The significant moment was captured via stream in front of Jill's endearing fans
Interestingly however, we were able to reach out to Jill's younger brother Andy (now 24) which paints a different picture to the story.

"Well I think it's pretty obvious that I never ran over anyone in Midtown Madness. I was just fulfilling my role of being a shithead little brother. If I knew that attempting to run over a pedestrian would consume Jill's life and become an obsession for her over 18 years I never would have done it."

"It had just reached a point where she needed to stop! Luckily I now live near Bill Gates in Redmond, Washington and I asked him for a favour. He owed me for convincing Sony executives as a junior play-tester that Lair had the sickest control scheme and should be a focal piece of the PS3's early days."

Bill Gates says he is very generous with his donations to charity and Jill's struggle would not be an exception.

"Jill Grant's case is an immensely sad story of someone being such a stupid fucking idiot that I felt no choice but to help end her public embarrassment as I'm a charitable man and well... Off the record if I may?" 
*We said no under our breath*
"To be completely fucking honest she was hurting the image of our new Mixer streaming platform as that became her program of choice. When she was using Twitch or Youtube I didn't give two fucks about her but after her switch to Mixer she left me no choice but to shut the idiot down!" 

"Back on the record now... Ahem.
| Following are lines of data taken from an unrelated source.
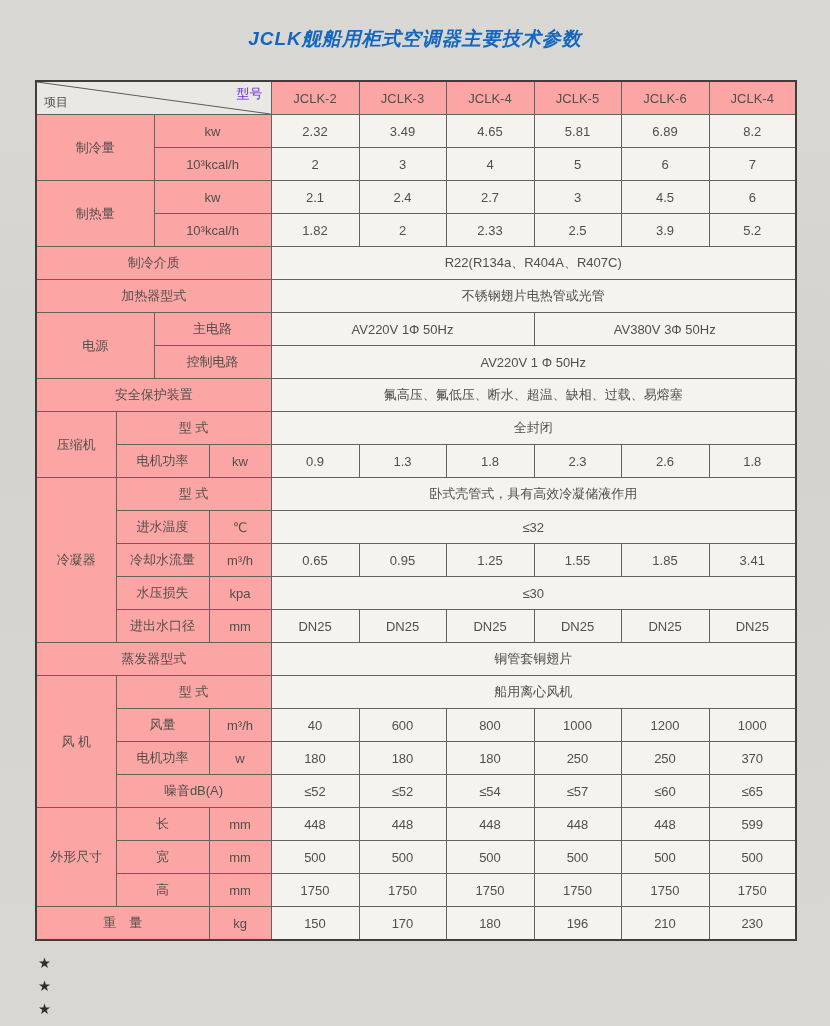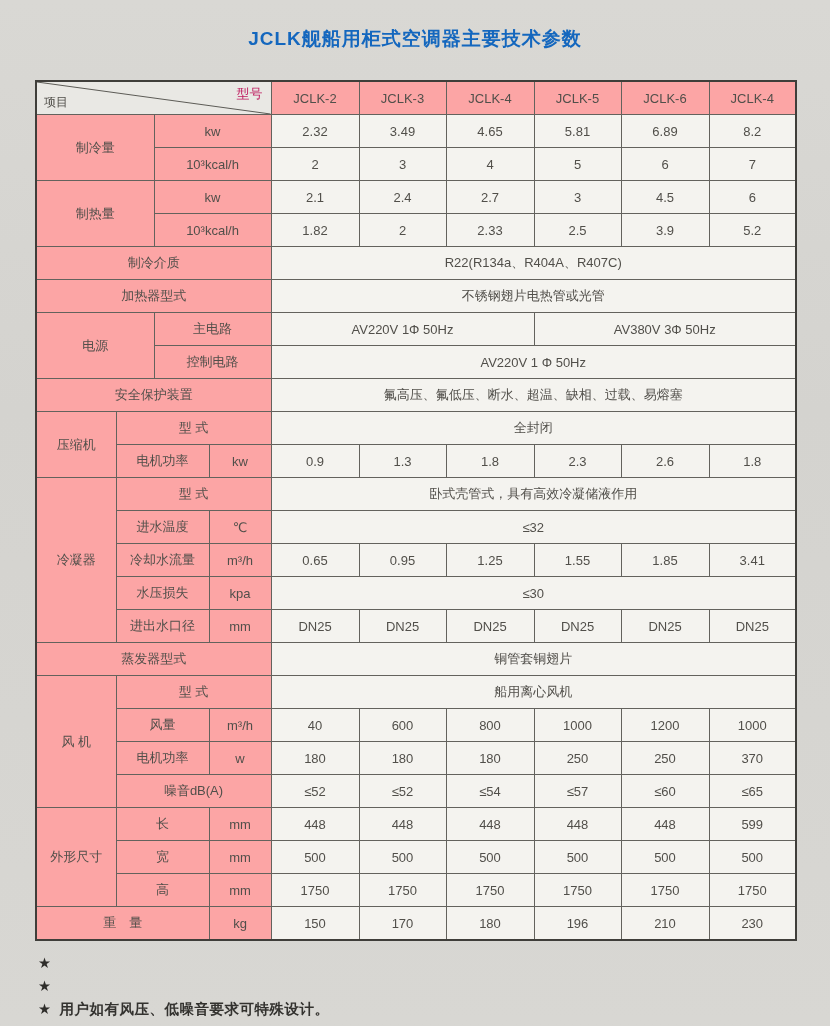--- a/index.html
+++ b/index.html
@@ -9,20 +9,21 @@
     font-family:"Liberation Sans","DejaVu Sans",sans-serif;
     position:relative;
     -webkit-font-smoothing:antialiased;
   }
   .page{position:absolute;inset:0;}
   .title{
     position:absolute;top:26px;left:0;width:100%;
     text-align:center;
     font-size:19px;font-weight:bold;letter-spacing:1px;
     color:#1467be;
+    font-style:italic;
   }
   table.spec{
     position:absolute;top:80px;left:35px;
     width:760px;
     border-collapse:collapse;table-layout:fixed;
     border:2px solid #3f3e3a;
     background:#f3f2ee;
   }
   table.spec td{
     border:1px solid #63625d;
@@ -33,21 +34,21 @@
     padding:0 2px;
     overflow:hidden;
     white-space:nowrap;
   }
   td.g,td.s,td.u,td.lab{background:#fca5a5;}
   td.v{background:#f4f3ef;}
   td.corner{background:#e9e8e4;position:relative;padding:0;}
   .corner svg{position:absolute;inset:0;width:100%;height:100%;}
   .corner svg line{stroke:#5c5b56;stroke-width:1;vector-effect:non-scaling-stroke;}
   .corner .c-item{position:absolute;left:7px;bottom:3px;font-size:12px;color:#514f4a;}
-  .corner .c-model{position:absolute;right:8px;top:3px;font-size:13px;color:#be185d;}
+  .corner .c-model{position:absolute;right:8px;top:3px;font-size:13px;color:#6d28d9;}
   .notes{
     position:absolute;left:38px;top:952px;width:740px;
     font-size:14.5px;color:#33322f;line-height:23px;
     font-weight:bold;letter-spacing:0.5px;
   }
   .note-line{display:flex;align-items:baseline;}
   .note-star{margin-right:8px;color:#2e2d2a;}
 </style>
 </head>
 <body>
@@ -292,17 +293,16 @@
 
   <div class="notes">
     <div class="note-line">
       <span class="note-star">★</span>
     </div>
     <div class="note-line">
       <span class="note-star">★</span>
     </div>
     <div class="note-line">
       <span class="note-star">★</span>
-      <span>用户如有风压、低噪音要求可特殊设计。</span>
     </div>
   </div>
 
 </div>
 
 </body></html>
So I called a programmer I know on Skype which still lagged like shit despite it being 2017 and he agreed to splice some footage of a beta build of the game into her stream where it was still possible to mow down pedestrians. We believe it's going to be a happy ending for all now that the charade is over!"

We reached out to Jill Grant one last time to ask her what she was going to do with her time now that the "Madness" if finally over:
I'm going to try and murder more pedestrians in Midtown Madness 2!